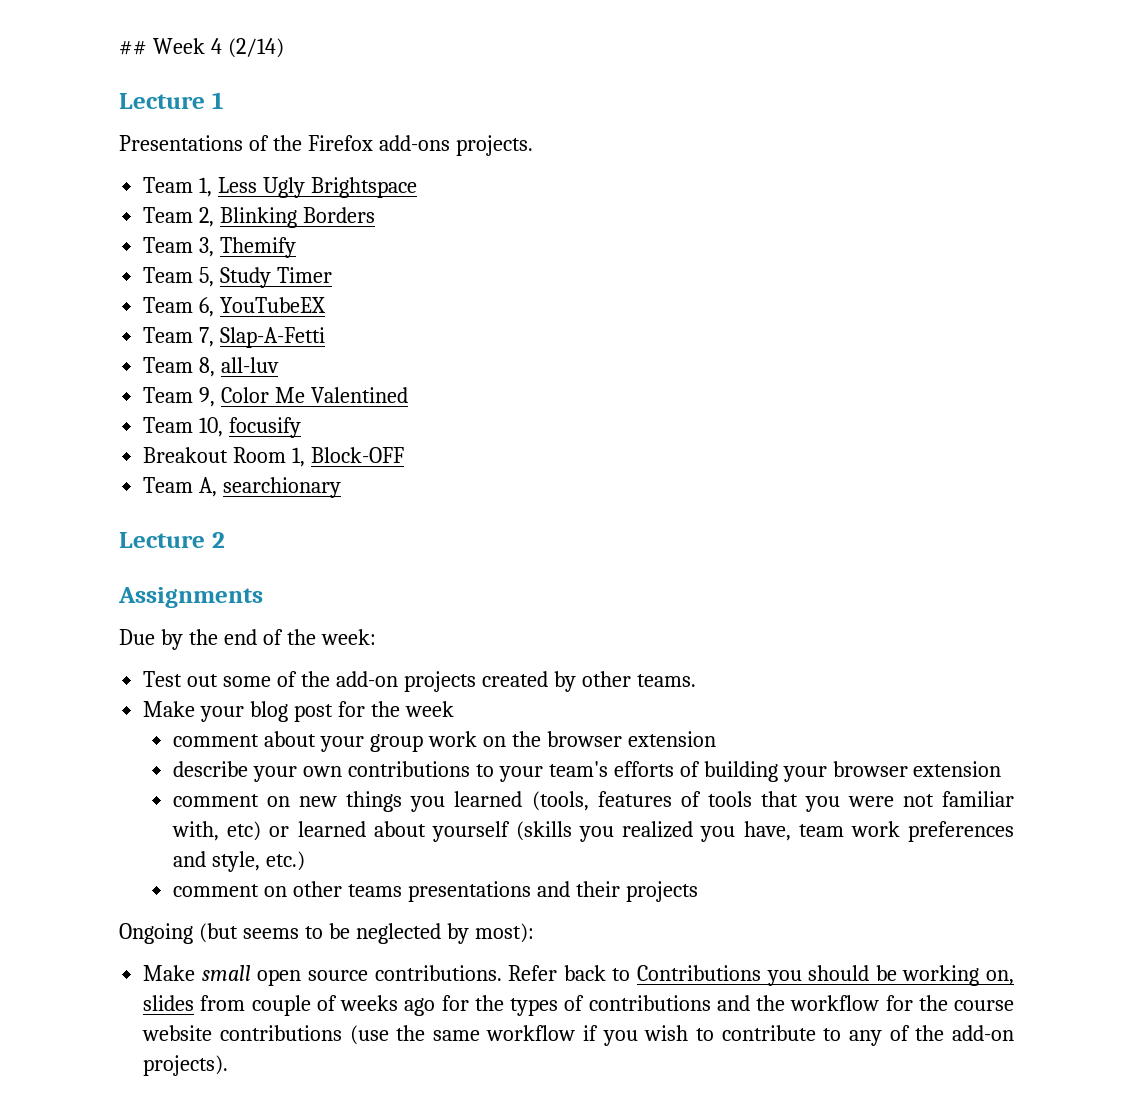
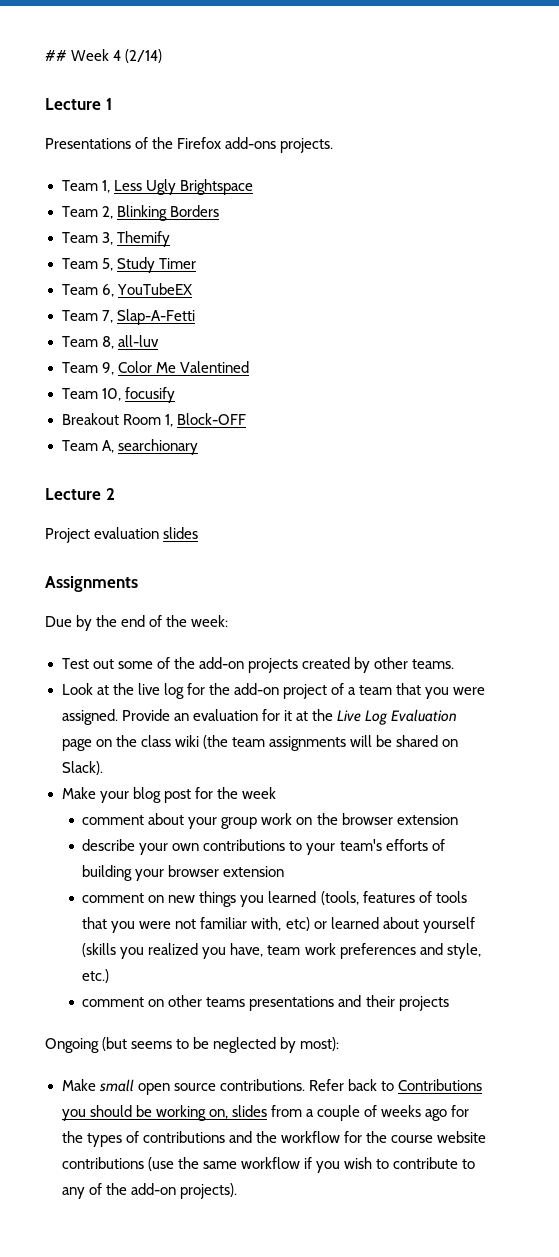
(225, 540) none -> [45,527,199,543] // Project evaluation slides
(696, 680) none -> [61,683,486,699] [61,709,458,725] [61,735,459,751] [61,761,103,775] // Look at the live log for the add-on project of a team that you were assigned. Provide an evaluation for it at the Live Log Evaluation page on the class wiki (the team assignments will be shared on Slack).
(246, 1003) none -> [305,1109,314,1117] a

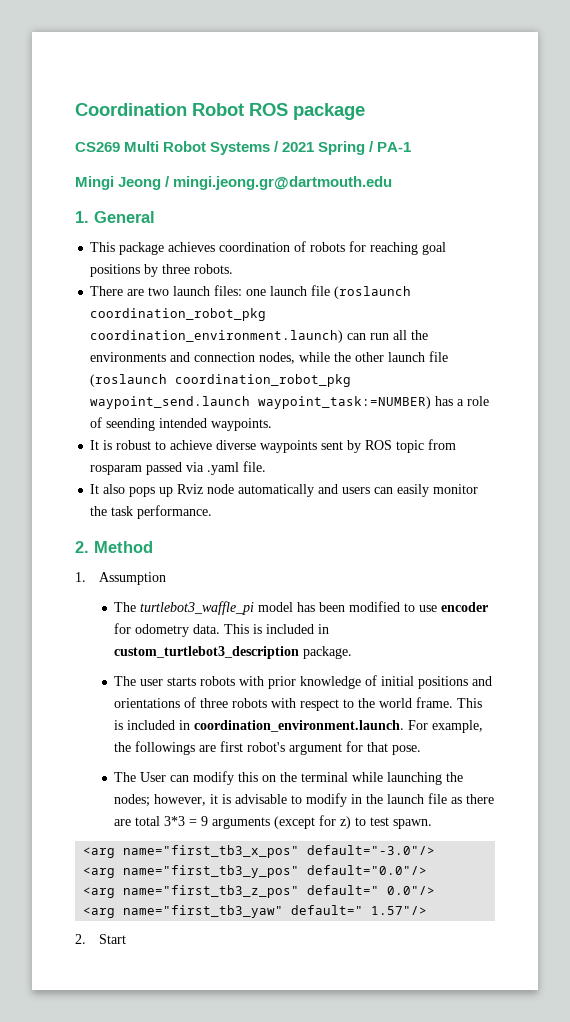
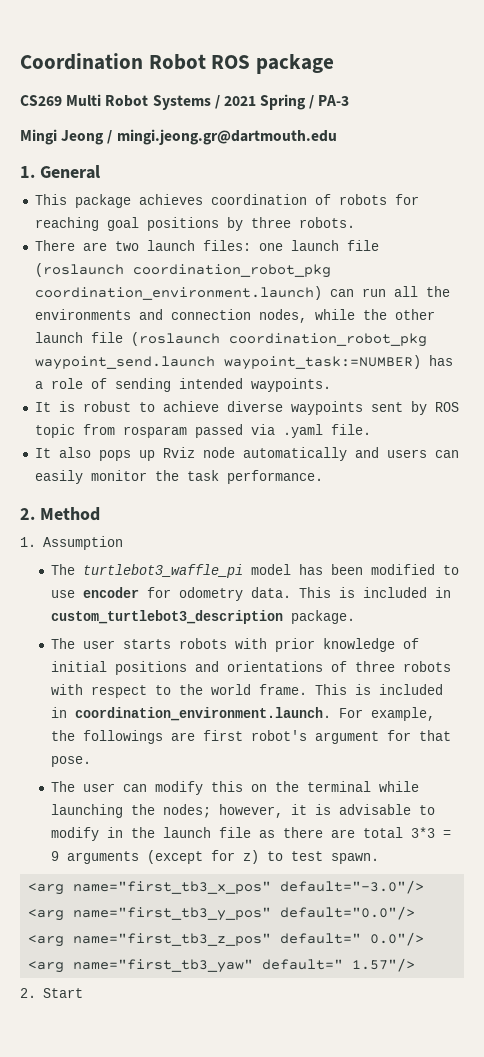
[377,142,412,152] PA-1 -> [318,95,350,106] PA-3
[106,418,156,431] seending -> [114,378,171,392] sending
[140,772,167,782] User -> [82,783,115,792] user

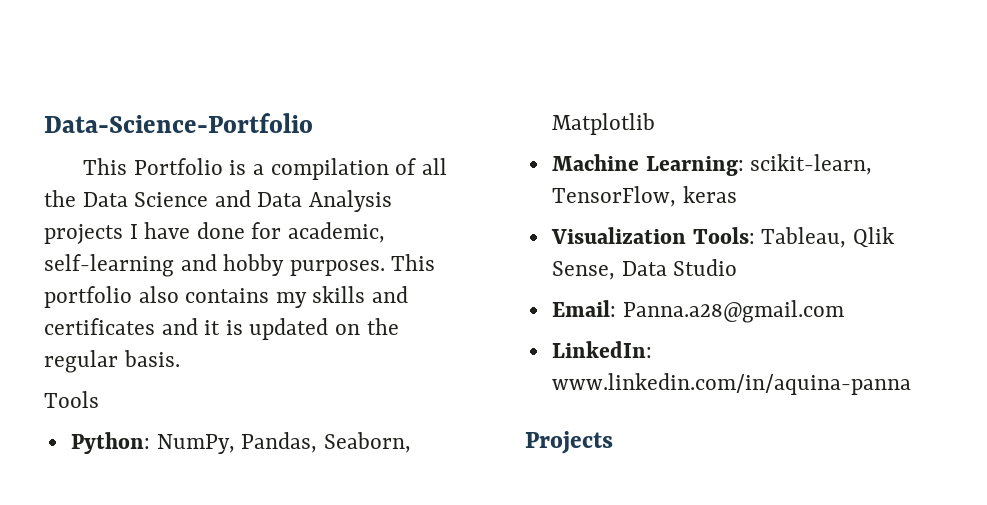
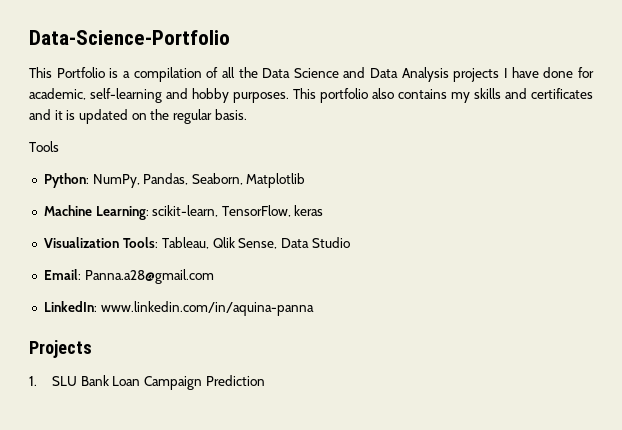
(613, 442) none -> [29,375,265,390] // 1. SLU Bank Loan Campaign Prediction

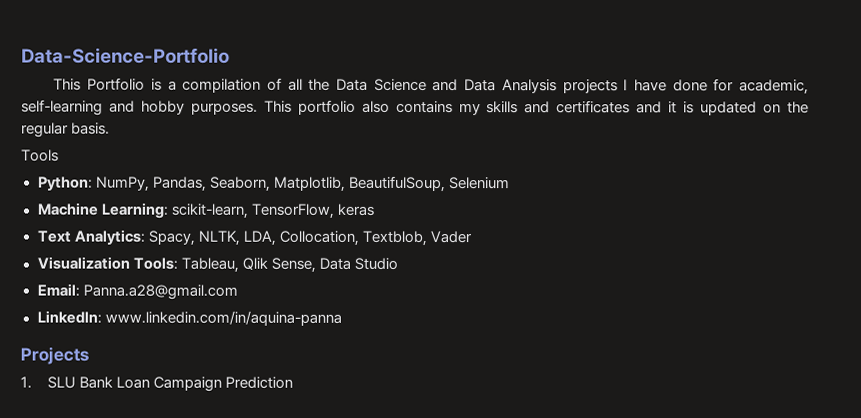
[246,173,306,188] Matplotlib -> [273,175,510,193] Matplotlib, BeautifulSoup, Selenium
(324, 210) none -> [36,229,472,246] // Text Analytics: Spacy, NLTK, LDA, Collocation, Textblob, Vader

ACTIVITY —
Search the entries for the string "evaluation" and collect each line that has it.

OUTPUT —
(225, 540) none -> [45,527,199,543] // Project evaluation slides
(696, 680) none -> [61,683,486,699] [61,709,458,725] [61,735,459,751] [61,761,103,775] // Look at the live log for the add-on project of a team that you were assigned. Provide an evaluation for it at the Live Log Evaluation page on the class wiki (the team assignments will be shared on Slack).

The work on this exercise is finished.